▶ Task to complete
Restate the records below exactly. Pictures are not part of the copy.

Content starts

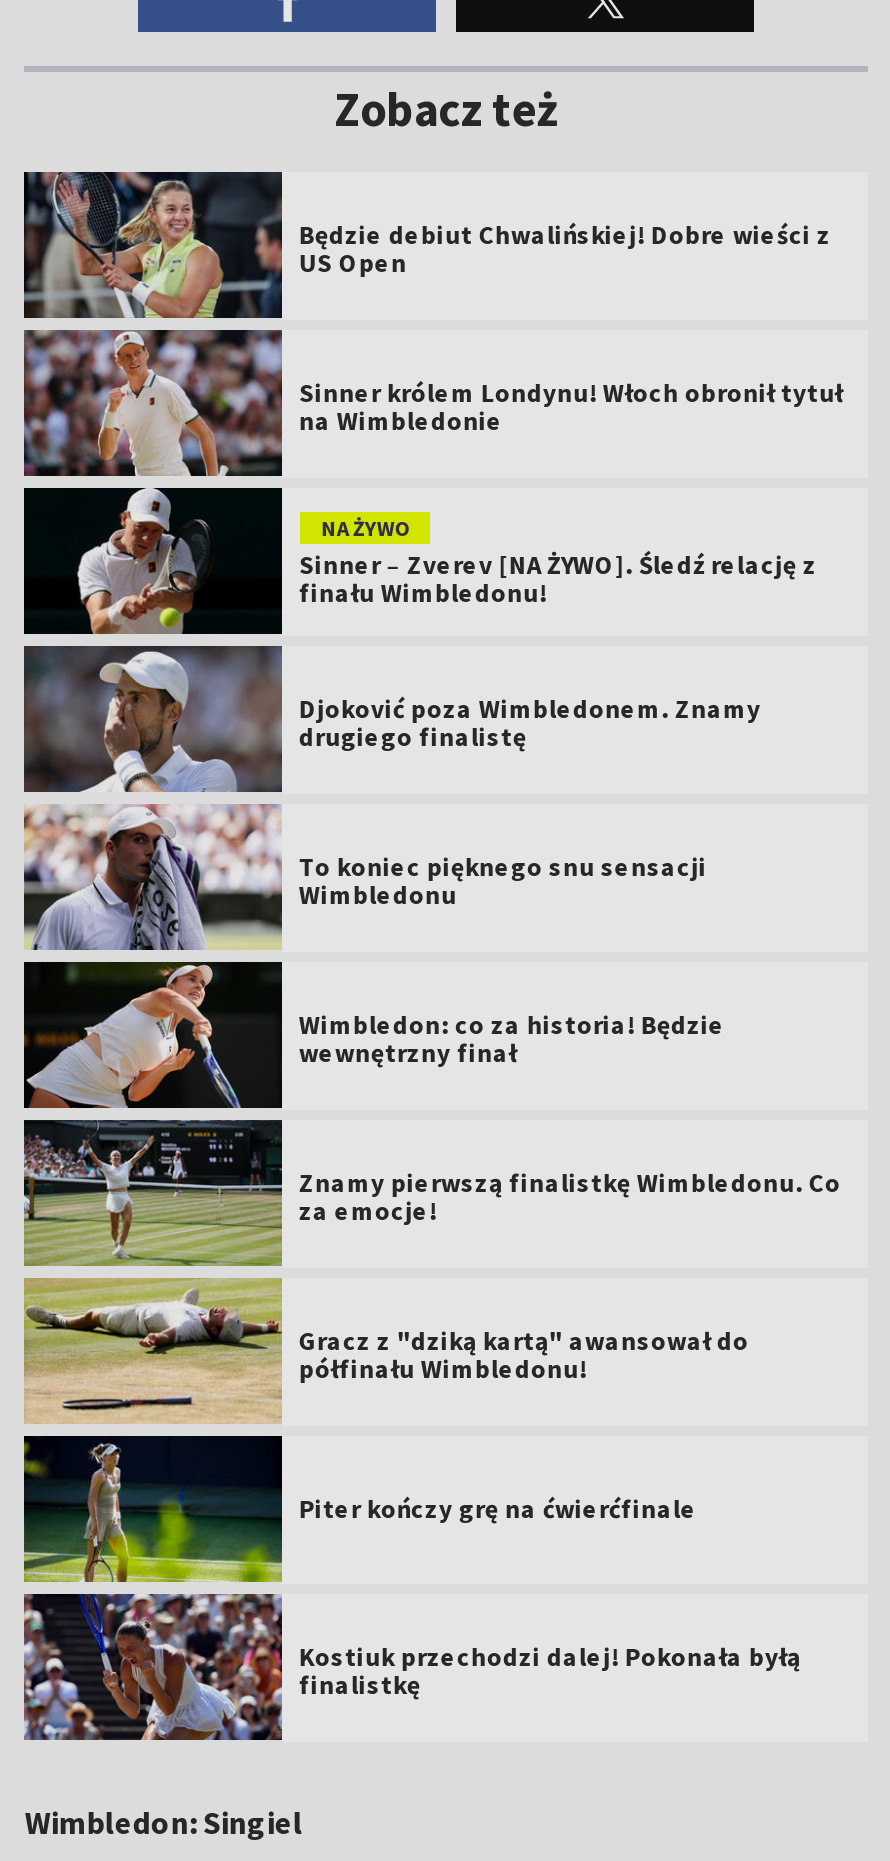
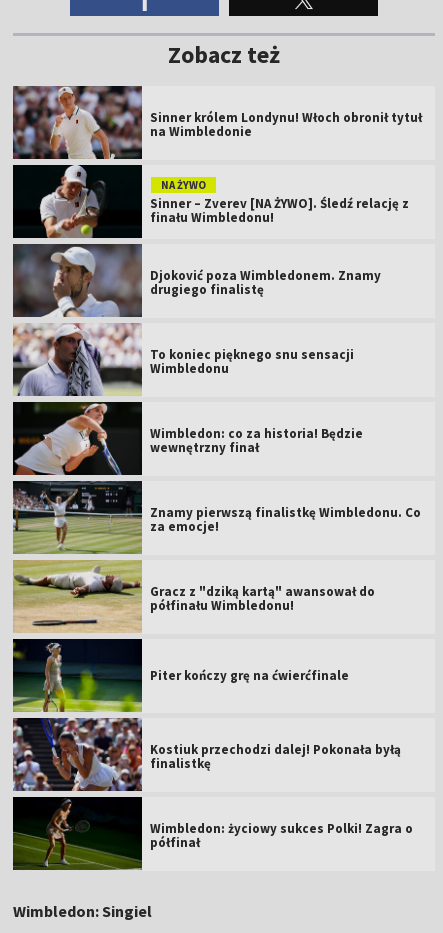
[22,172,831,320] [image] | Będzie debiut Chwalińskiej! Dobre wieści z | US Open -> none
moved [20,376,843,1744] -> [11,109,422,793]: [image] | Sinner królem Londynu! Włoch obronił tytuł | na Wimbledonie | ... | Kostiuk przechodzi dalej! Pokonała byłą | finalistkę
none -> [12,796,413,871] [image] | Wimbledon: życiowy sukces Polki! Zagra o | półfinał

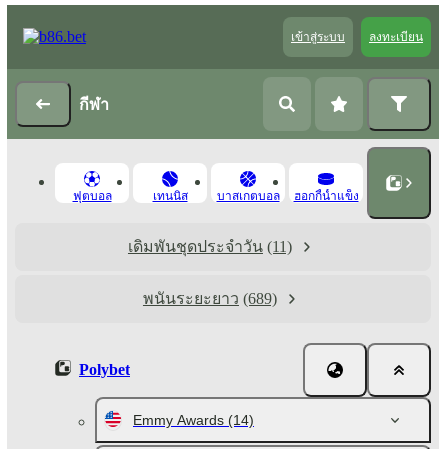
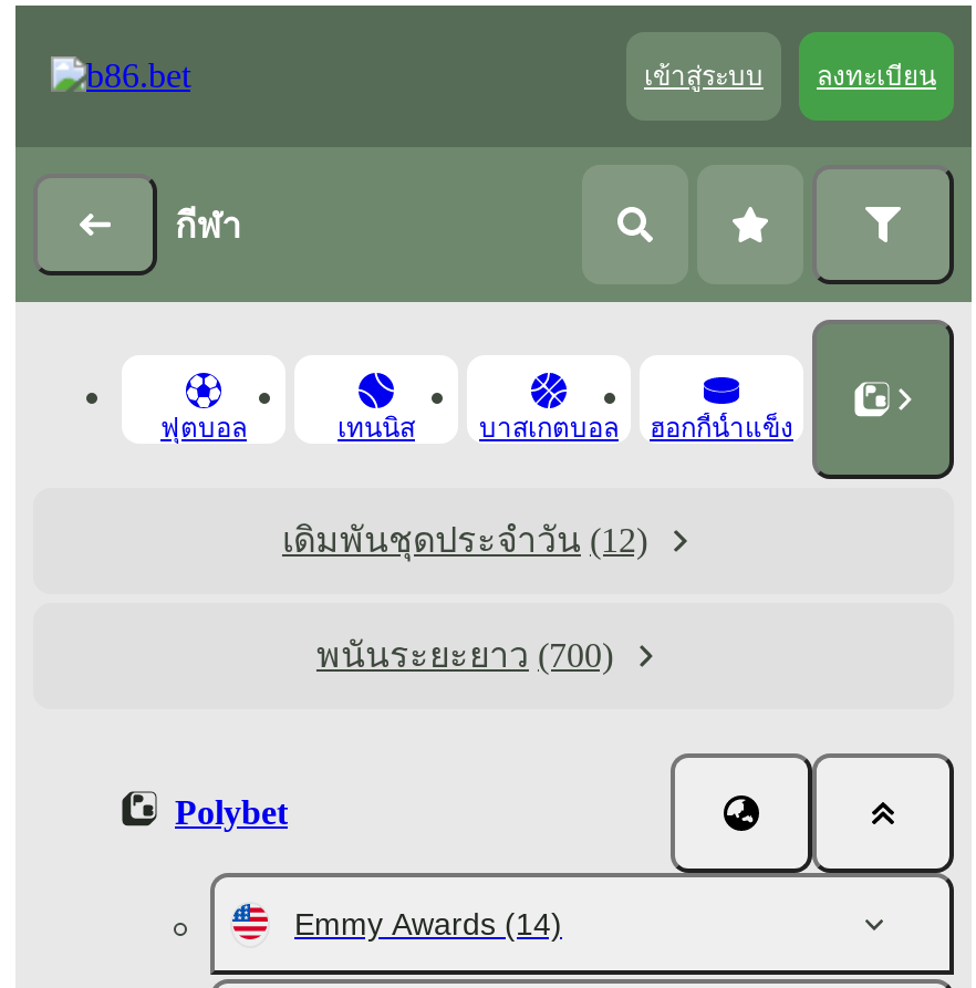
[128,238,292,255] เดิมพันชุดประจำวัน (11) -> [282,521,647,559] เดิมพันชุดประจำวัน (12)
[143,290,277,307] พนันระยะยาว (689) -> [316,636,613,674] พนันระยะยาว (700)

Content ends

▶ Reply
[22,172,831,320] [image] | Będzie debiut Chwalińskiej! Dobre wieści z | US Open -> none
moved [20,376,843,1744] -> [11,109,422,793]: [image] | Sinner królem Londynu! Włoch obronił tytuł | na Wimbledonie | ... | Kostiuk przechodzi dalej! Pokonała byłą | finalistkę
none -> [12,796,413,871] [image] | Wimbledon: życiowy sukces Polki! Zagra o | półfinał

[128,238,292,255] เดิมพันชุดประจำวัน (11) -> [282,521,647,559] เดิมพันชุดประจำวัน (12)
[143,290,277,307] พนันระยะยาว (689) -> [316,636,613,674] พนันระยะยาว (700)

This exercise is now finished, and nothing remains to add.